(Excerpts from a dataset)
##########
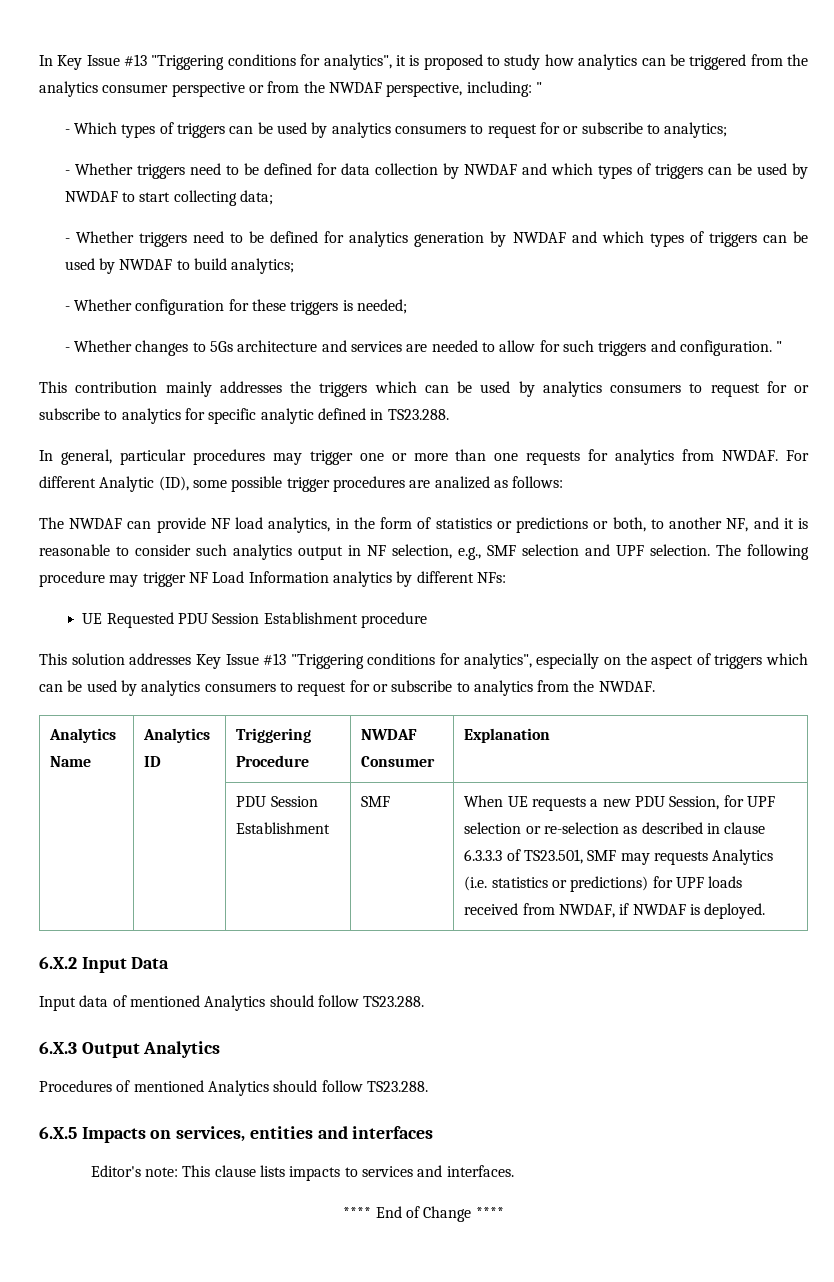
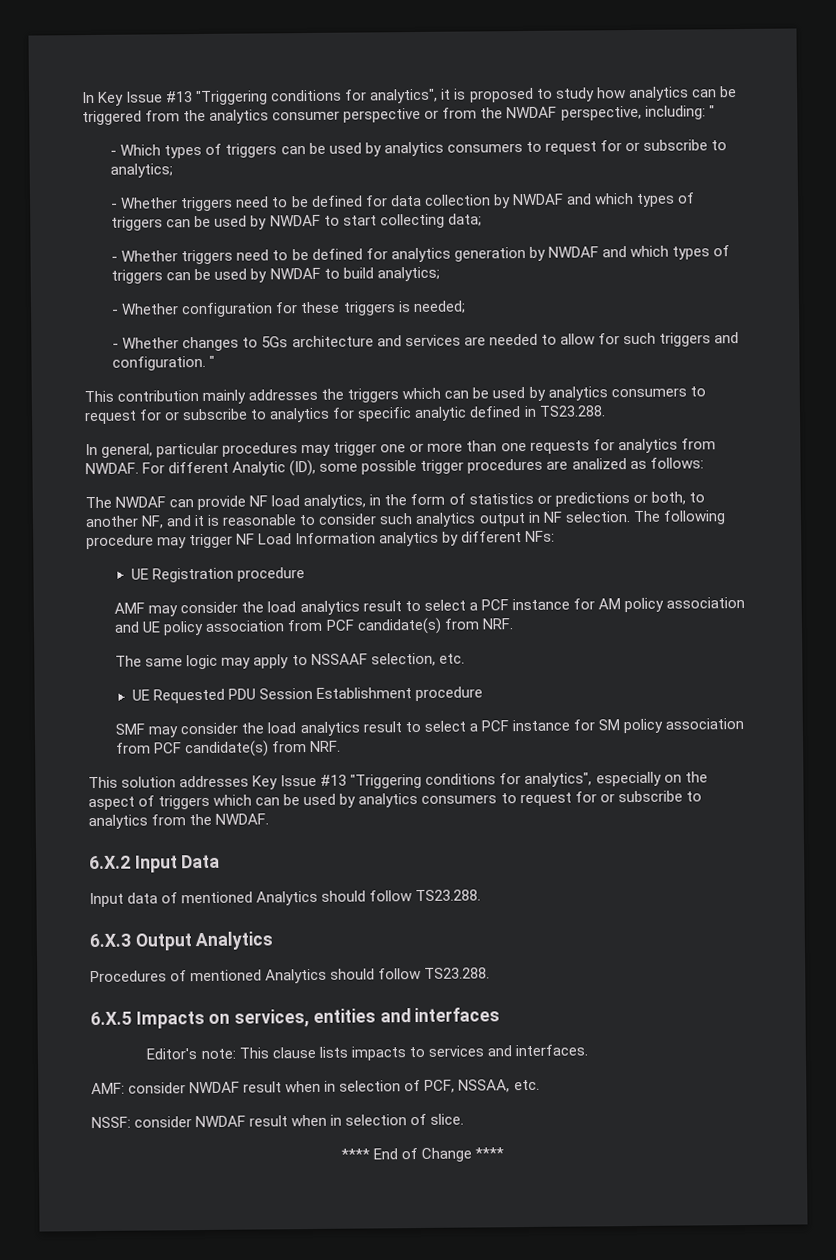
- The NWDAF can provide NF load analytics, in the form of statistics or predictions or both, to another NF, and it is reasonable to consider such analytics output in NF selection, e.g., SMF selection and UPF selection.
+ The NWDAF can provide NF load analytics, in the form of statistics or predictions or both, to another NF, and it is reasonable to consider such analytics output in NF selection.
+ UE Registration procedure
+ AMF may consider the load analytics result to select a PCF instance for AM policy association and UE policy association from PCF candidate(s) from NRF.
+ The same logic may apply to NSSAAF selection, etc.
+ SMF may consider the load analytics result to select a PCF instance for SM policy association from PCF candidate(s) from NRF.
- Analytics Name | Analytics ID | Triggering Procedure | NWDAF Consumer | Explanation
- | | PDU Session Establishment | SMF | When UE requests a new PDU Session, for UPF selection or re-selection as described in clause 6.3.3.3 of TS23.501, SMF may requests Analytics (i.e. statistics or predictions) for UPF loads received from NWDAF, if NWDAF is deployed.
+ AMF: consider NWDAF result when in selection of PCF, NSSAA, etc.
+ NSSF: consider NWDAF result when in selection of slice.

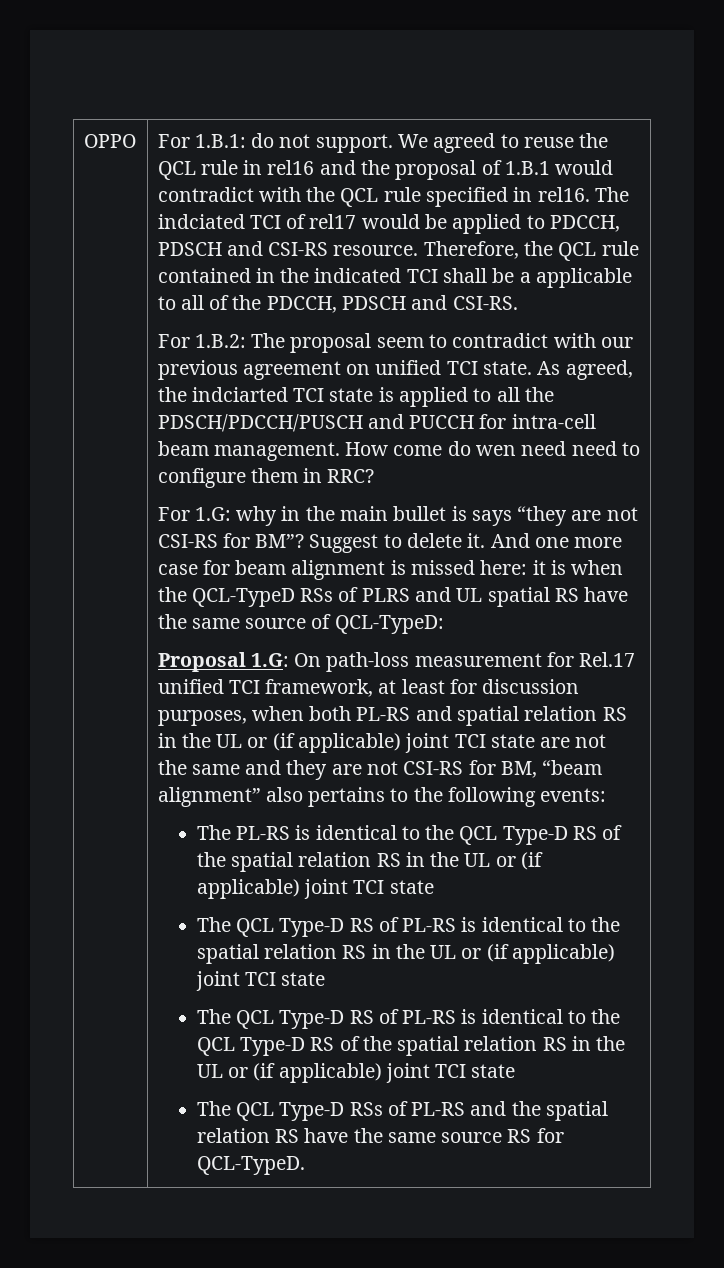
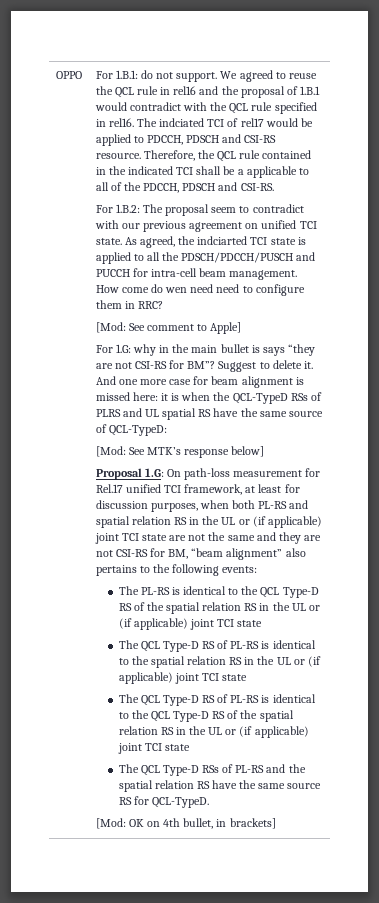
+ [Mod: See comment to Apple]
+ [Mod: See MTK’s response below]
+ [Mod: OK on 4th bullet, in brackets]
##########
_How to complete this task_
From the data, list each line in which the string "reasonable" appears.

_Response_
- The NWDAF can provide NF load analytics, in the form of statistics or predictions or both, to another NF, and it is reasonable to consider such analytics output in NF selection, e.g., SMF selection and UPF selection.
+ The NWDAF can provide NF load analytics, in the form of statistics or predictions or both, to another NF, and it is reasonable to consider such analytics output in NF selection.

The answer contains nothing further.